DESCRIPTION OF THE TASK: What lines in this listing contain the string "resized"? Report each one by copying it.

RECORDS FOR PROCESSING:

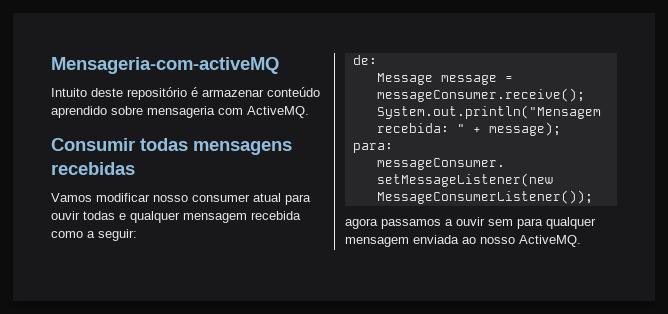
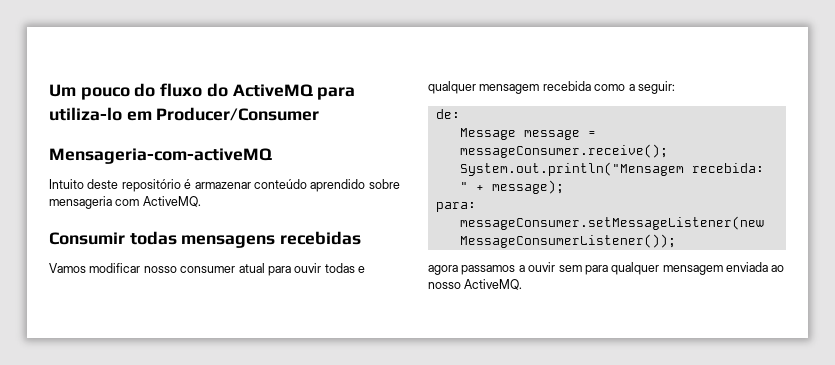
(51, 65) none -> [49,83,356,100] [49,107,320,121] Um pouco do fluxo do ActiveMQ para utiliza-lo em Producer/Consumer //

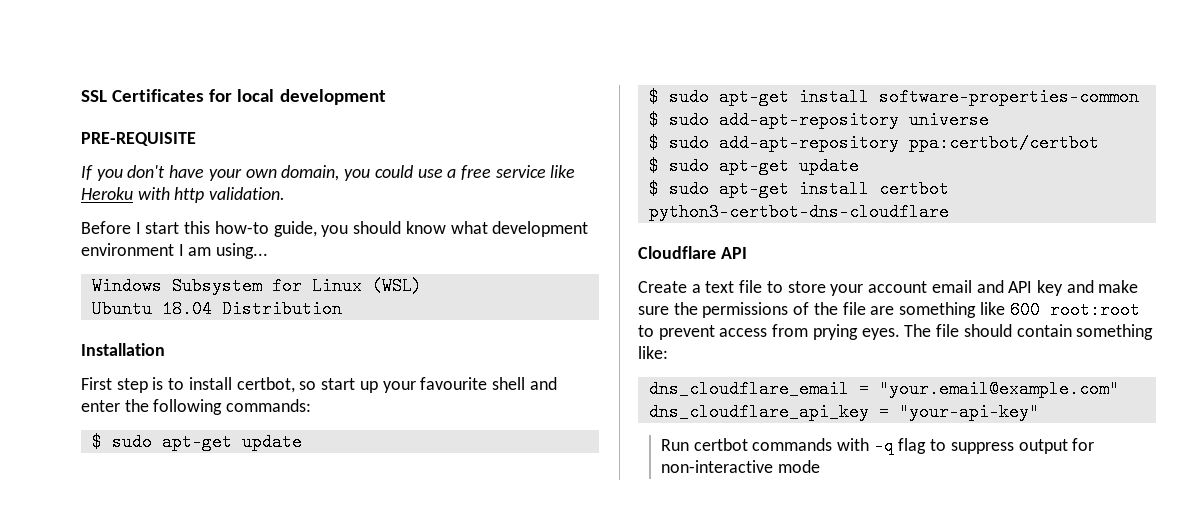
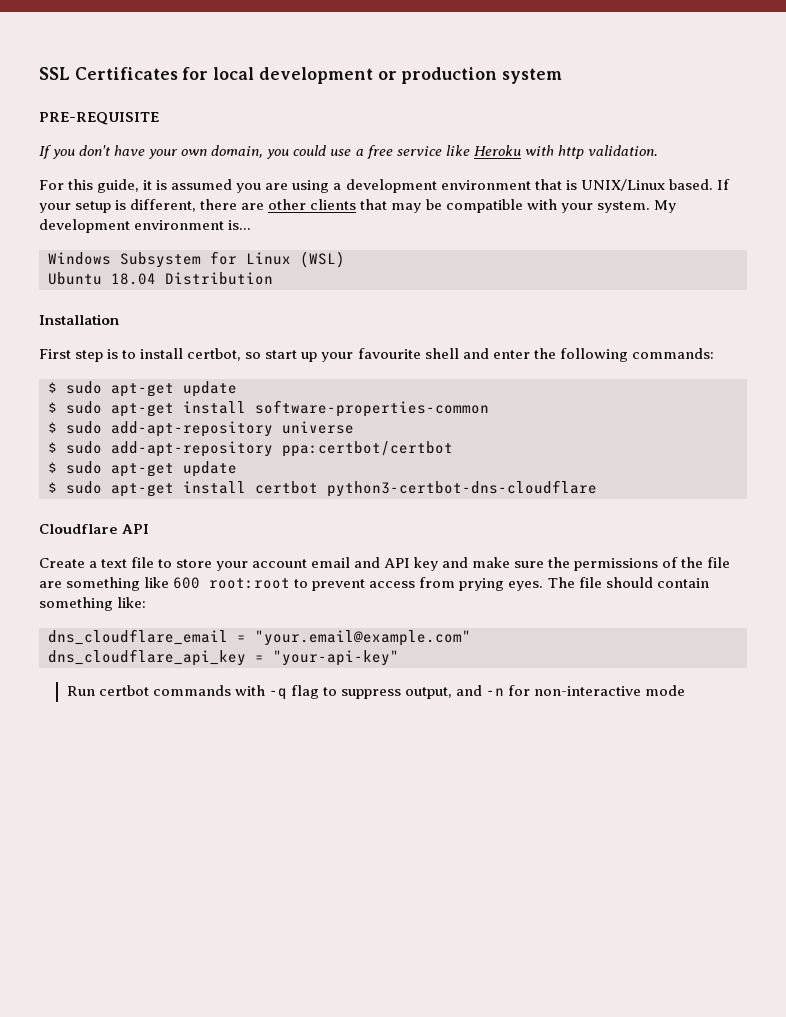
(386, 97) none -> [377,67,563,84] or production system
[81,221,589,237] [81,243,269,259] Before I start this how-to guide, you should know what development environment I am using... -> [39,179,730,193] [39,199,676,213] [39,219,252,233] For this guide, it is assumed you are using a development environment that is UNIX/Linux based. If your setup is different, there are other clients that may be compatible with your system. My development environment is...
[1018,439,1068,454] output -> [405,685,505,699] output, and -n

...

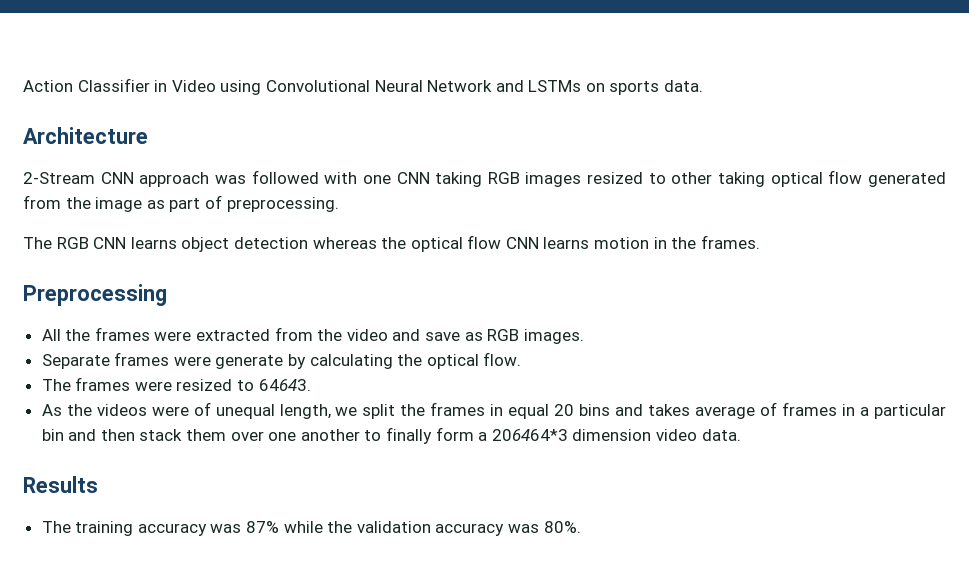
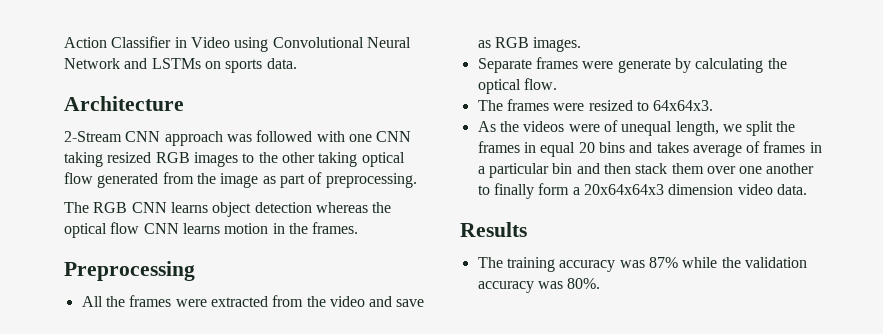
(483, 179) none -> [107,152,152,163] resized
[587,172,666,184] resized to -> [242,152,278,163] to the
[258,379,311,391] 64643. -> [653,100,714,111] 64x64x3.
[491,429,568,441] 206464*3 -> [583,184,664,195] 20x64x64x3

...

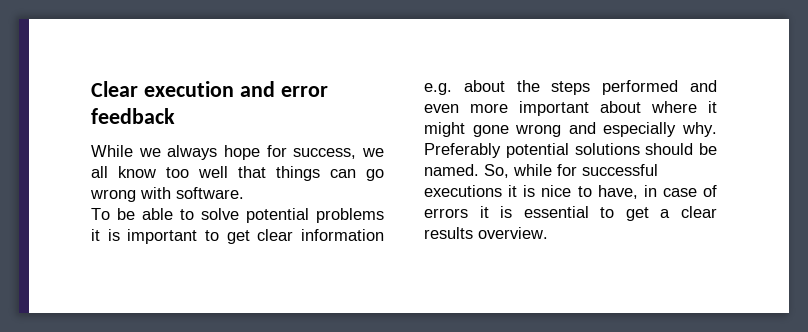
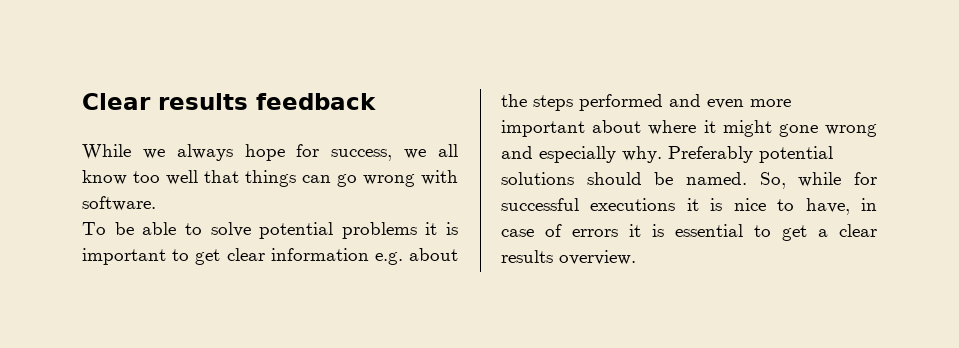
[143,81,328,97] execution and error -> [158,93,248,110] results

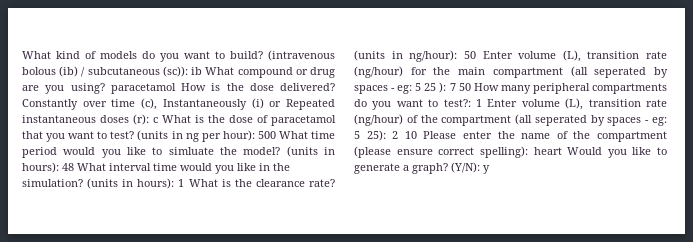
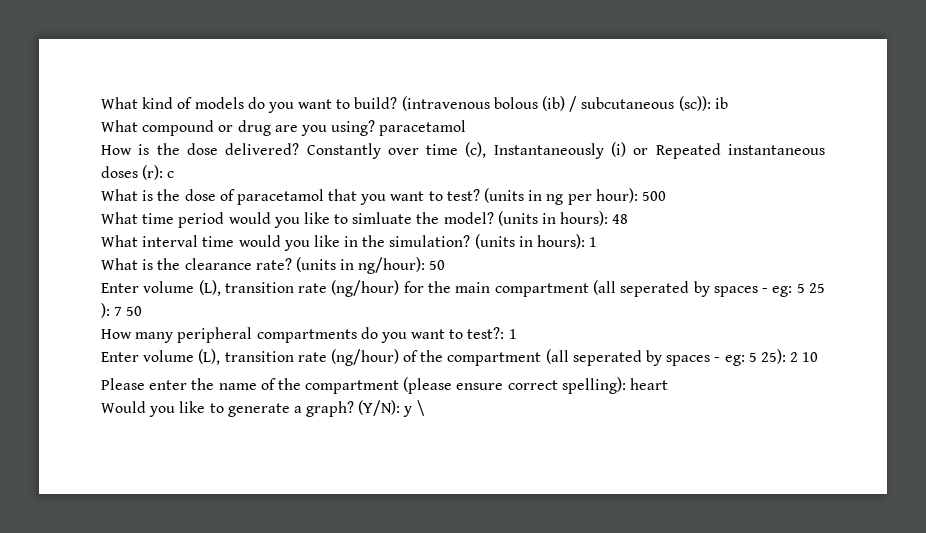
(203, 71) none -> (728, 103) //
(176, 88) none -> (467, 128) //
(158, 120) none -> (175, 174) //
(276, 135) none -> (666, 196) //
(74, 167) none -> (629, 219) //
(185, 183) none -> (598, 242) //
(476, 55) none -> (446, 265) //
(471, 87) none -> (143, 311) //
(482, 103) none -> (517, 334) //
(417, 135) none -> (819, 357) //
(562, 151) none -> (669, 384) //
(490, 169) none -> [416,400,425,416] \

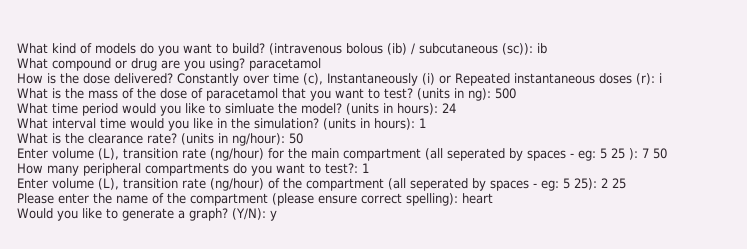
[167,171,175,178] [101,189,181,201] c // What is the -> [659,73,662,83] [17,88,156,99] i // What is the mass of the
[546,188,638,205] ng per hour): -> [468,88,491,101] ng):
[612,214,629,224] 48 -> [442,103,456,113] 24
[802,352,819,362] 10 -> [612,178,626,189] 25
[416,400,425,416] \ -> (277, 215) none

WORKED SOLUTION:
(483, 179) none -> [107,152,152,163] resized
[587,172,666,184] resized to -> [242,152,278,163] to the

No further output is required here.